EXAMPLE: You believe that signals in the market are indicating that the British Pound will go up against the US Dollar. You open 1 lot for buying the Pound with a 1% margin at the price of 1.49889 and wait for the exchange rate to climb. At some point in the future, your predictions come true and you decide to sell. You close the position at 1.5050 and earn 61 pips or about $405. Thus, on an initial capital investment of $1,000, you have made over 40% in profits. (Just as an example of how exchange rates change in the course of a day, an average daily change of the Euro (in Dollars) is about 70 to 100 pips.)

When you decide to close a position, the deposit sum that you originally made is returned to you and a calculation of your profits or losses is done. This profit or loss is then credited to your account.

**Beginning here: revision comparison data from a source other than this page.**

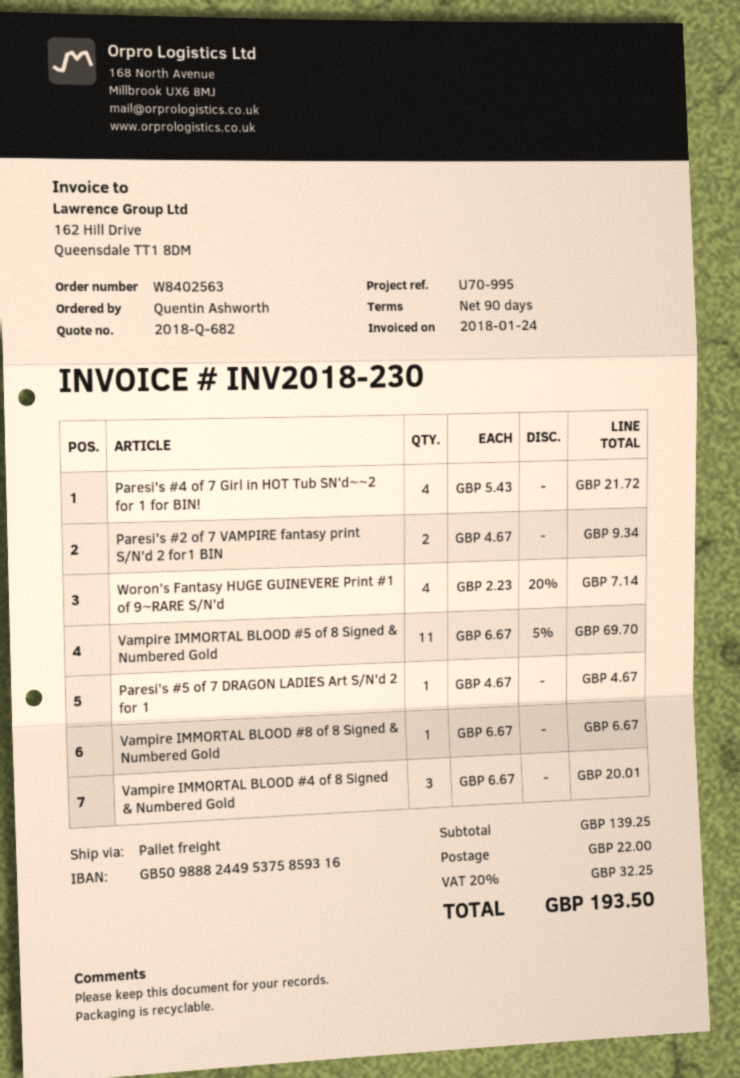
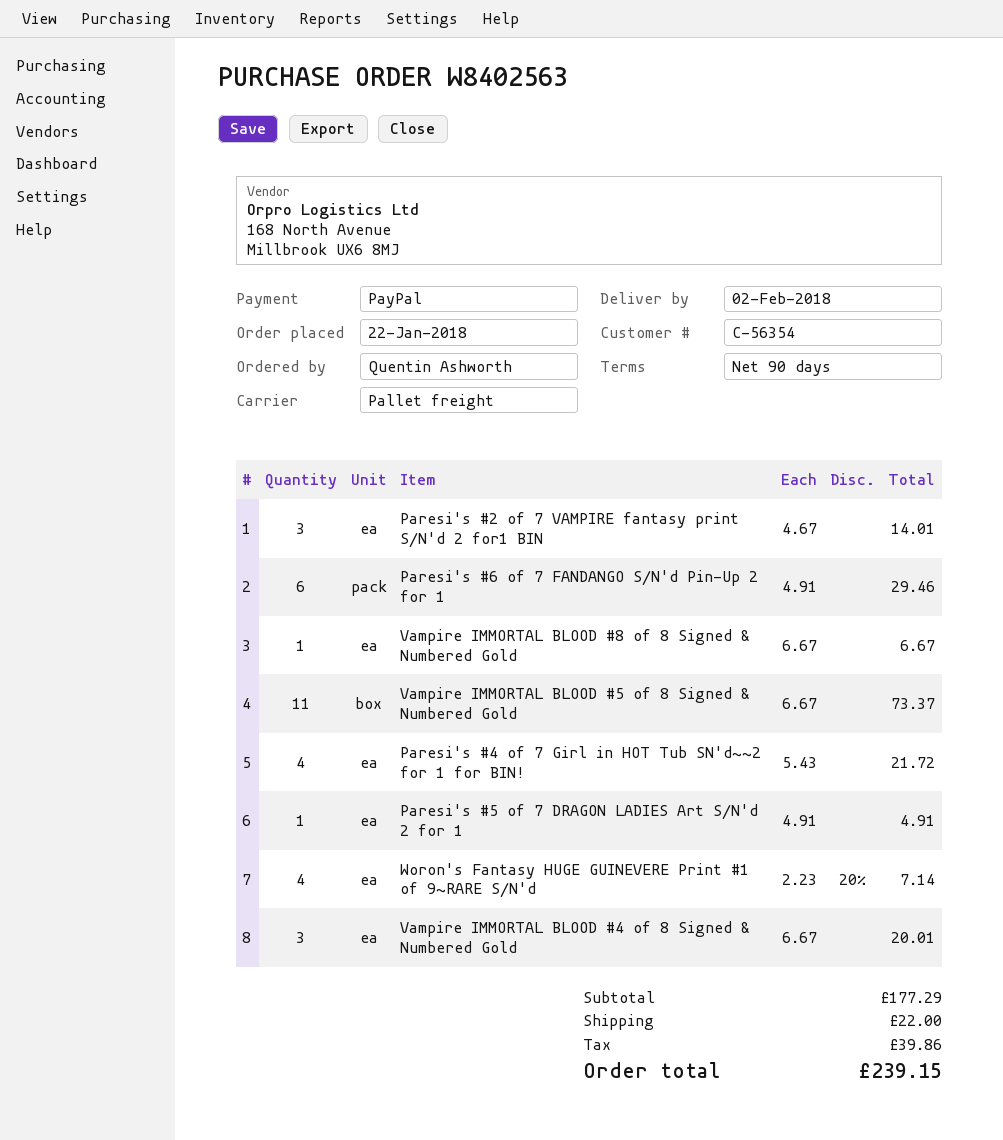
Paresi's #2 of 7 VAMPIRE fantasy print S/N'd 2 for1 BIN: 2 x 4.67 = 9.34 -> 3 x 4.67 = 14.01
Vampire IMMORTAL BLOOD #5 of 8 Signed & Numbered Gold: 11 x 6.67 - 5% = 69.70 -> 11 x 6.67 = 73.37
Paresi's #5 of 7 DRAGON LADIES Art S/N'd 2 for 1: 1 x 4.67 = 4.67 -> 1 x 4.91 = 4.91
Paresi's #6 of 7 FANDANGO S/N'd Pin-Up 2 for 1: none -> 6 x 4.91 = 29.46
subtotal: 139.25 -> 177.29
tax: 32.25 -> 39.86
total: 193.50 -> 239.15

Learn the Best Forex Trading Secrets From Experts



Trading of foreign currency or Forex trading as it is known is an easy way to make huge money by investing a small amount. There have been many traders who have, made huge profits by using the expert advice from others who have been on the forex platform for many years. Number of reasons makes Forex market the best place for investors who like their money to grow quickly. The highest daily turnover sure makes the Forex market the best place for any new trader to get accustomed with ups and downs of stock market.
However, you cannot just start trading on any platform; you need an expert view to help you decide what's best for you. There are many investors who have dedicated long hours and accumulated the best secrets to register huge profits at the growing forex market. With helpful reviews of the finest in forex, there are websites which can help you gather the best of this money generating market. Easy forex review, for instance would guide you on discovering why Easy Forex is the best trading platform for a new investor. The website would give you detailed features of the platform helping you to use it maximum advantage.
Like in rest of the trading markets there may be some brokers at Forex who are not true to their reviews. They may be providing their clients with unauthenticated information. Forex broker reviews would thus help you discover the superior facts brokers provide for the traders. A top forex broker would aid you with excellent transaction reports, round the clock customer support and a best forex platform to trade.
Trading security is one thing that most traders look for and forex broker reviews can help you immensely on this aspect. Searching for a platform and forex broker that helps their traders with useful tips can help anyone make it big in Forex. Easy deposits, convenient withdrawals, spot trades, multi-language interface and real time charts are just some of the features that you will get on a good forex trading platform. With so much expert help you sure can reach your goal of financial independence in real quick time.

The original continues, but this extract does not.